Long dog walks present opportunities for a West Point resident to teach children about responsible animal ownership.
Written by Leslie Criss | Photographed by Joe Worthem
When Neely Bryan talks about dogs, chances are she’ll likely not be oohing and aahing about their cuddly cuteness. Oh, that’s part of her pup passion, but her primary concern is always for their well-being. And make no mistake, when she is speaking out for the canine population of West Point, Mississippi, and beyond, listeners will see much more than a beautiful young woman. They’ll meet a fierce and fiery advocate for all animals, but especially dogs.
Since October 2019, the 43-year-old Bryan has been director of the West Point Clay County Animal Shelter.
She’s quite happy to have somehow acquired the title of “crazy dog lady,” and proudly introduces herself as such to those with whom she comes in contact.
Bryan moved to West Point a little more than five years ago with her husband, Cole, and their beloved dog, Bronx.
“Bronx is our son wearing a dog suit,” Bryan said. “He is one of those once-in-a-lifetime dogs.”
Bronx, a pit bull, was found chained and starving in the Bronx, New York, where the Bryans lived before eventually moving to Cole’s hometown of West Point. While Neely has a particular passion for pits, it’s clear she adores dogs of every persuasion. Bryan blames this on her parents, Betsy Boone Bates and the late Bobby Bates.
“I came out of the womb like this,” Bryan said. “Both my parents picked up anything abandoned on the side of the road. And in Tennessee, we lived on a farm. Whatever Mom brought home got spayed or neutered before it became a part of our family. I am hard-wired to spay and neuter. And I’m grateful for that; it’s the only way.”
While “spay and neuter” tops Bryan’s registry of rules for responsible animal ownership, another edict fights for first place: “It is not natural for dogs to be chained and alone.”
When she was new to West Point, Bryan noticed a pit chained outside a house during her lengthy daily walks with Bronx. Bothered by the dog’s plight, Bryan knocked on the door.
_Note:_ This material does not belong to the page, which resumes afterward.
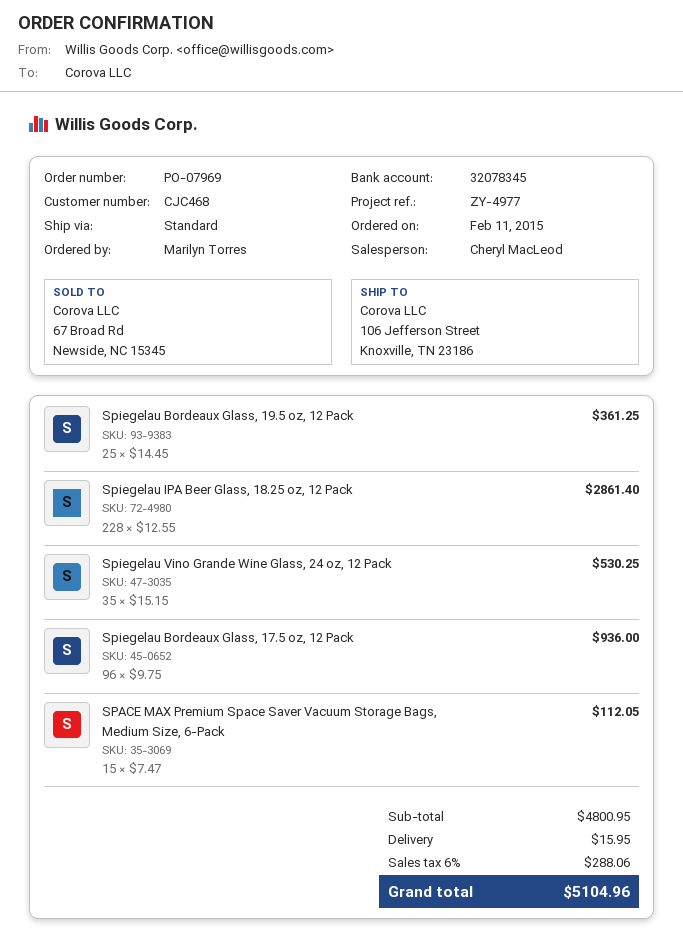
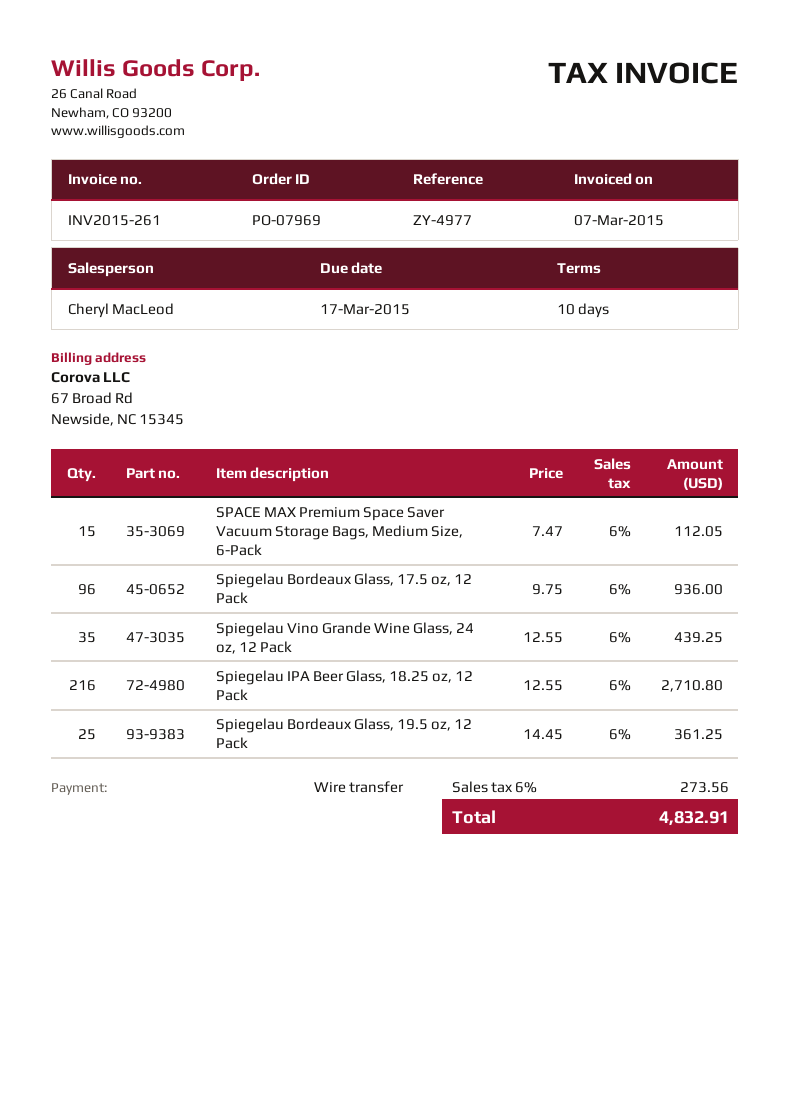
Spiegelau IPA Beer Glass, 18.25 oz, 12 Pack: 228 x 12.55 = 2861.40 -> 216 x 12.55 = 2710.80
Spiegelau Vino Grande Wine Glass, 24 oz, 12 Pack: 35 x 15.15 = 530.25 -> 35 x 12.55 = 439.25
shipping: 15.95 -> none
tax: 6% = 288.06 -> 6% = 273.56
total: 5104.96 -> 4832.91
“Can I walk your dog?” Bryan asked whoever answered. In her neighborhood and beyond, this became a common practice for Bryan. She’d ask if she could take chained pits on long walks, and she’d also turn the walks into teachable moments for the children who began accompanying her on these West Point walks.
“The kids would find me other dogs to walk,” Bryan said. “I averaged 30,000 steps a day for two years from walking dogs, and I always had kids with me. These kids became my family.”
Several times while walking, Bryan and her young friends came across bodies of animals that had been hit by cars. Together, they’d bury the animals, and Bryan would talk about the importance of having respect for all living things. They’d share pizza with the Bryans, and she drove several of the neighborhood kids to school for a couple of years. In their time together, she talked not only about caring for animals but other life lessons.
“We’d talk about gratitude and about breaking cycles,” she said. “I’d tell them to find what they liked about people and then emulate those things. They’d often say, ‘Miss Neely, we’re cycle breakers.’”
With the help of Sweet Paws Rescue in Boston, Bryan helped build fences for some of the dogs she began walking.
“Even if my coming along and walking their dogs makes someone realize there is a dog in their yard or it creates a ripple of awareness, that’s made it all worthwhile,” Bryan said.
Serving as director of the local shelter keeps Bryan busy these days, but she can still be seen taking Bronx and Willow for their daily 3-mile walks. Willow, also a pit, is a rescued bait dog who now has a home with the Bryans. A third Bryan rescue, Courtney, is a hound who spent two and a half years at the shelter.
For Bryan, animals have long been a source of great joy.
“But animals are also my greatest source of suffering,” she said. “I have to stay busy working to save them doing everything I possibly can. It’s just who I am.”